= Ban (medieval) =

Medieval power of authority

In the Middle Ages, the ban (bannus, bannum; Bann) or banality (banalité) was originally the power to command men in war and evolved into the general authority to order and to punish. As such, it was the basis for the raising of armies and the exercise of justice. The word is of Germanic origin and first appears in fifth-century law codes. Under the Franks it was a royal prerogative, but could be delegated and, from the tenth century, was frequently usurped by lesser nobles.

The adjective "banal" or "bannal" describes things pertaining to the ban. Its modern sense of "commonplace" (even "trite") derives from the fact that tenants were frequently required to use common mills, presses, ovens, etc. for the benefit of their lord exercising his banal rights.
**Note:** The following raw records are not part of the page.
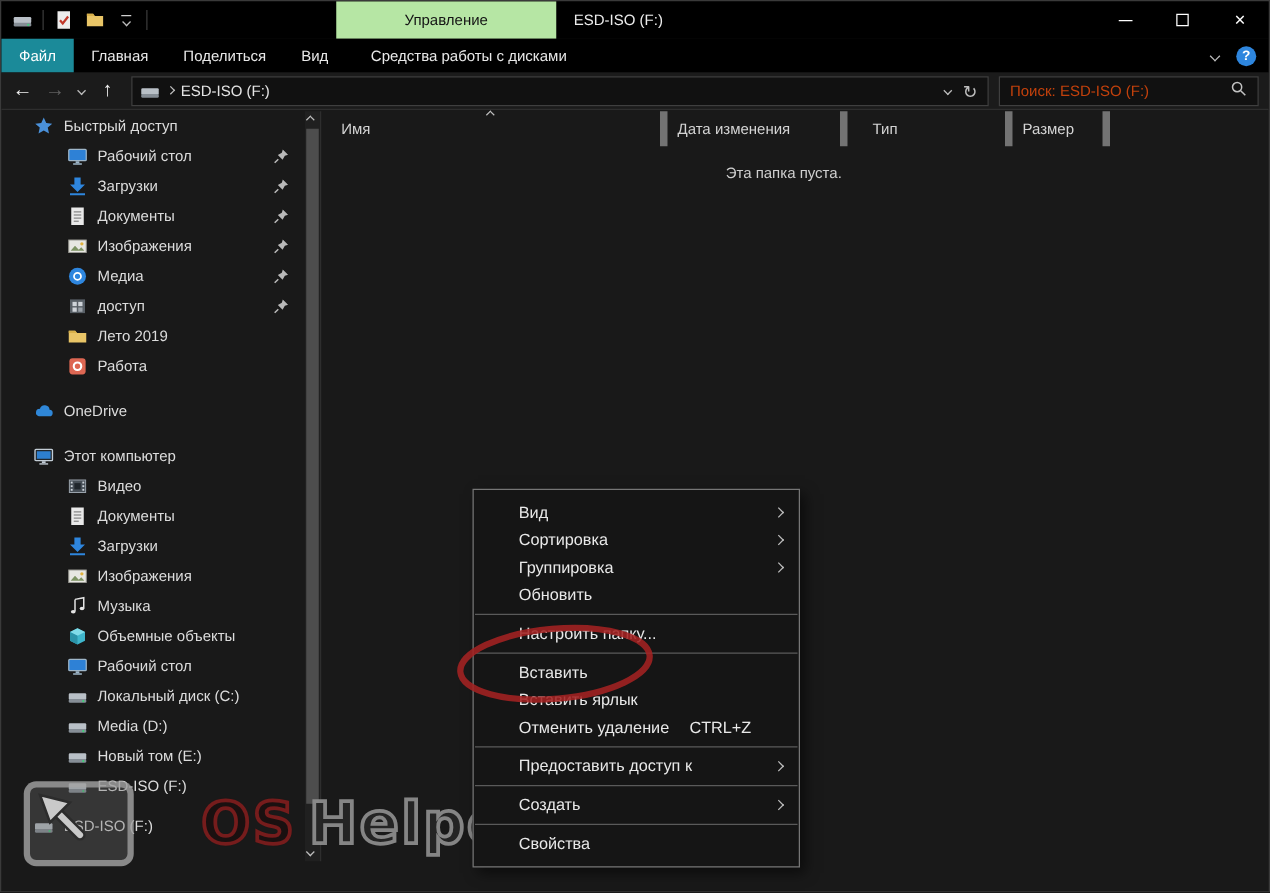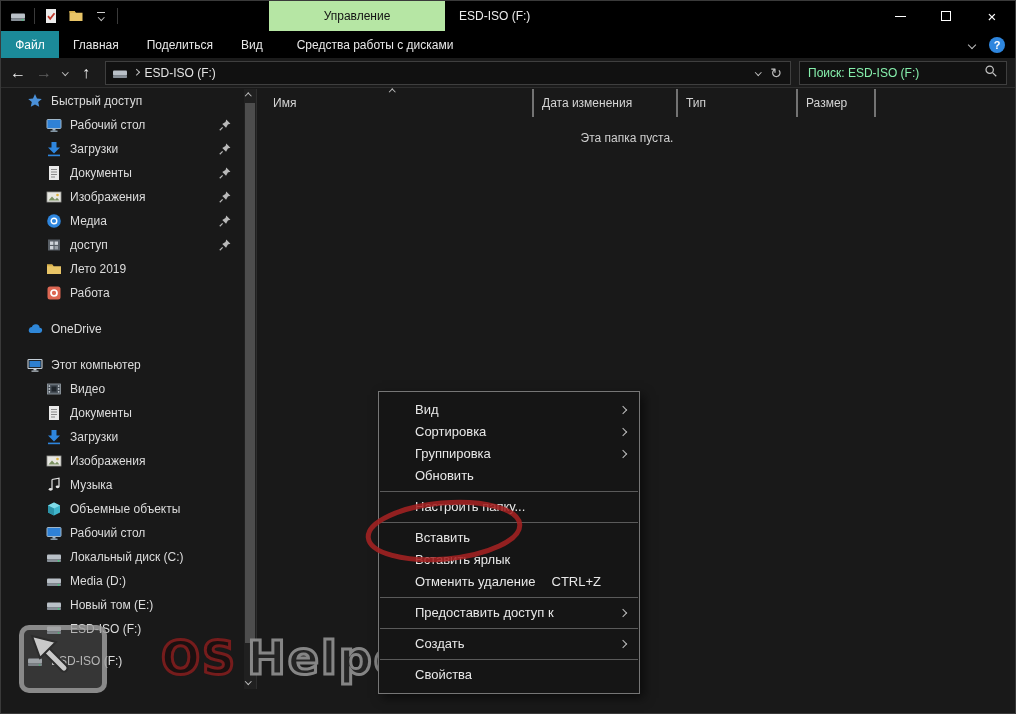--- a/index.html
+++ b/index.html
@@ -49,43 +49,43 @@
   .nav-back{color:#f0f0f0;margin-left:4px;}
   .nav-fwd{color:#5f5f5f;}
   .nav-chev{width:16px;}
   .nav-up{color:#f0f0f0;}
   .address-box{flex:1;height:24px;margin-left:6px;background:#111;border:1px solid #3f3f3f;
     display:flex;align-items:center;padding:0 6px;gap:6px;}
   .address-box svg{width:16px;height:16px;}
   .addr-right{margin-left:auto;display:flex;align-items:center;gap:10px;padding-right:2px;}
   .refresh-glyph{color:#bdbdbd;font-size:14px;}
   .search-box{width:208px;height:24px;margin:8px 8px;background:#111;border:1px solid #3f3f3f;
-    display:flex;align-items:center;padding:0 8px;color:#86efac;}
+    display:flex;align-items:center;padding:0 8px;color:#c2410c;}
   .search-box .mag{margin-left:auto;}
   
   .content{position:absolute;top:88px;left:0;right:0;bottom:24px;display:flex;}
   .sidebar{width:243px;overflow:hidden;position:relative;}
   .sidebar-section{margin-top:12px;}
   .sidebar-section:first-child{margin-top:0;}
   .sidebar-section.root-drive{margin-top:8px;}
   .sidebar-item{height:24px;display:flex;align-items:center;gap:8px;padding-left:26px;color:#dcdcdc;}
-  .sidebar-item.lvl1{padding-left:45px;}
+  .sidebar-item.lvl1{padding-left:45px;margin-left:8px;}
   .sidebar-item .icon{width:16px;height:16px;flex:0 0 16px;display:flex;}
   .sidebar-item .icon svg{width:16px;height:16px;}
   .sidebar-item .pin{margin-left:auto;margin-right:12px;width:14px;height:14px;}
   .sidebar-item .pin svg{width:14px;height:14px;}
   .side-scroll{width:12px;position:relative;background:#202020;}
   .scroll-thumb{position:absolute;left:1px;right:1px;top:14px;height:540px;background:#4d4d4d;}
   .scroll-chev{position:absolute;left:2px;}
   .scroll-chev.top{top:5px;}
   .scroll-chev.bottom{bottom:6px;}
   .v-divider{width:1px;background:#2e2e2e;}
   .main{flex:1;position:relative;}
   .col-headers{display:flex;height:28px;}
-  .col{border-right:2px solid #737373;padding-left:8px;display:flex;align-items:center;color:#d4d4d4;}
+  .col{border-right:6px solid #737373;padding-left:8px;display:flex;align-items:center;color:#d4d4d4;}
   .col.first{padding-left:16px;}
   .sort-chev{position:absolute;top:1px;left:133px;}
   .empty-text{position:absolute;top:42px;left:0;right:18px;text-align:center;color:#cfcfcf;}
   
   .context-menu{position:absolute;left:377px;top:390px;width:262px;background:#151515;
     border:1px solid #767676;padding:7px 0;z-index:60;box-shadow:4px 4px 10px rgba(0,0,0,.55);}
   .menu-item{position:relative;height:22px;line-height:22px;padding-left:36px;color:#e8e8e8;font-size:13px;}
   .menu-item .shortcut{position:absolute;right:38px;top:0;}
   .menu-item .sub-arrow{position:absolute;right:13px;top:8px;}
   .menu-sep{height:1px;background:#5a5a5a;margin:4px 1px;}
@@ -474,21 +474,21 @@
       <span class="chev up small scroll-chev top"></span>
       <div class="scroll-thumb"></div>
       <span class="chev down small scroll-chev bottom"></span>
     </div>
     <div class="v-divider"></div>
     <div class="main">
       <span class="chev up small sort-chev"></span>
       <div class="col-headers" id="col-headers">
           <div class="col first" style="width: 277px;">Имя</div>
           <div class="col" style="width: 144px;">Дата изменения</div>
-          <div class="col" style="width: 120px;">Тип</div>
+          <div class="col" style="width: 120px; margin-left: 12px;">Тип</div>
           <div class="col" style="width: 78px;">Размер</div>
         </div>
       <div class="empty-text">Эта папка пуста.</div>
     </div>
   </div>
 
   <div class="context-menu" id="context-menu">
       <div class="menu-item"><span>Вид</span><span class="chev right sub-arrow"></span></div>
       <div class="menu-item"><span>Сортировка</span><span class="chev right sub-arrow"></span></div>
       <div class="menu-item"><span>Группировка</span><span class="chev right sub-arrow"></span></div>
==Merovingian and Carolingian eras==
Under the Merovingian dynasty (481–751), the ban was used mainly by the kings to summon free men to military service.

In the late eighth and early ninth century, under the Carolingian dynasty (751–987), a series of capitularies defined the ban's three components: the right to defend the defenceless, that is, churches, widows and orphans; jurisdiction over violent crimes such as murder, rape and arson; and the right to summon free men for military service. In the ninth century, the exercise of banal power was often delegated to the counts (Latin comites), who were royal appointees and exercised the power in public courts called placita. The ban was also often delegated to prelates whose ecclesiastical jurisdictions had been granted royal immunity. One of the duties of a count was to summon the people to swear an oath to the king.

The counts combined their banal authority with the management of the royal fisc and the collection of taxes and were thus the king's representatives in every aspect of his public authority. Under the Carolingians, the ban itself still retained a primarily military significance. Since the counts had charge of the public fortresses in their counties, their ability to recruit and command men was critical to garrisoning these fortresses and defending the kingdom.

==Banal lordship==
The historian Georges Duby first used the phrase "banal lordship" (French seigneurie banale) to describe the development of a form of lordship based not merely on the ownership of land but on the bannum. This had its origins in West Francia (France) in the late tenth century.

First, the commanders of the public fortresses—castellans—were delegated or else usurped the authority of the counts. Powerful landlords likewise usurped public authority, sometimes even usurping the ban over monasteries that had received ecclesiastical immunities. The ban thus came to refer to both the authority and the district (smaller than a county) over which it was exercised. The authority to summon men for military service extended to labour service in the upkeep of roads, bridges and castles. This in turn justified levying of tolls on the use of roads, bridges and fords. Eventually, labour service, called corvée, was demanded on the castellan or lord's own land, his demesne. The use of common land, such as ponds, forests and pastures, was regulated by the lord and could likewise be described as banal. There were in the end few limits to what a lord could justify as a banality. The primary meaning of the ban remained for a long time, however, the ability to summon to court and to dispense justice.

As a result of the "privatising" of the ban, the word itself acquired a new expanded meaning by the early eleventh century. It was an "unrestricted territorial authority" and "the whole of the powers enjoyed by the castellan lord over the men of his district[,] a general power of constraint, whose forms varied according to times and regions." The word bannum was gradually displaced in its original meaning of the right to command by the Latin terms districtus and potestas in northern France and mandamentum in southern France by the twelfth century. This left the term bannum only its newly acquired sense of economic monopoly power.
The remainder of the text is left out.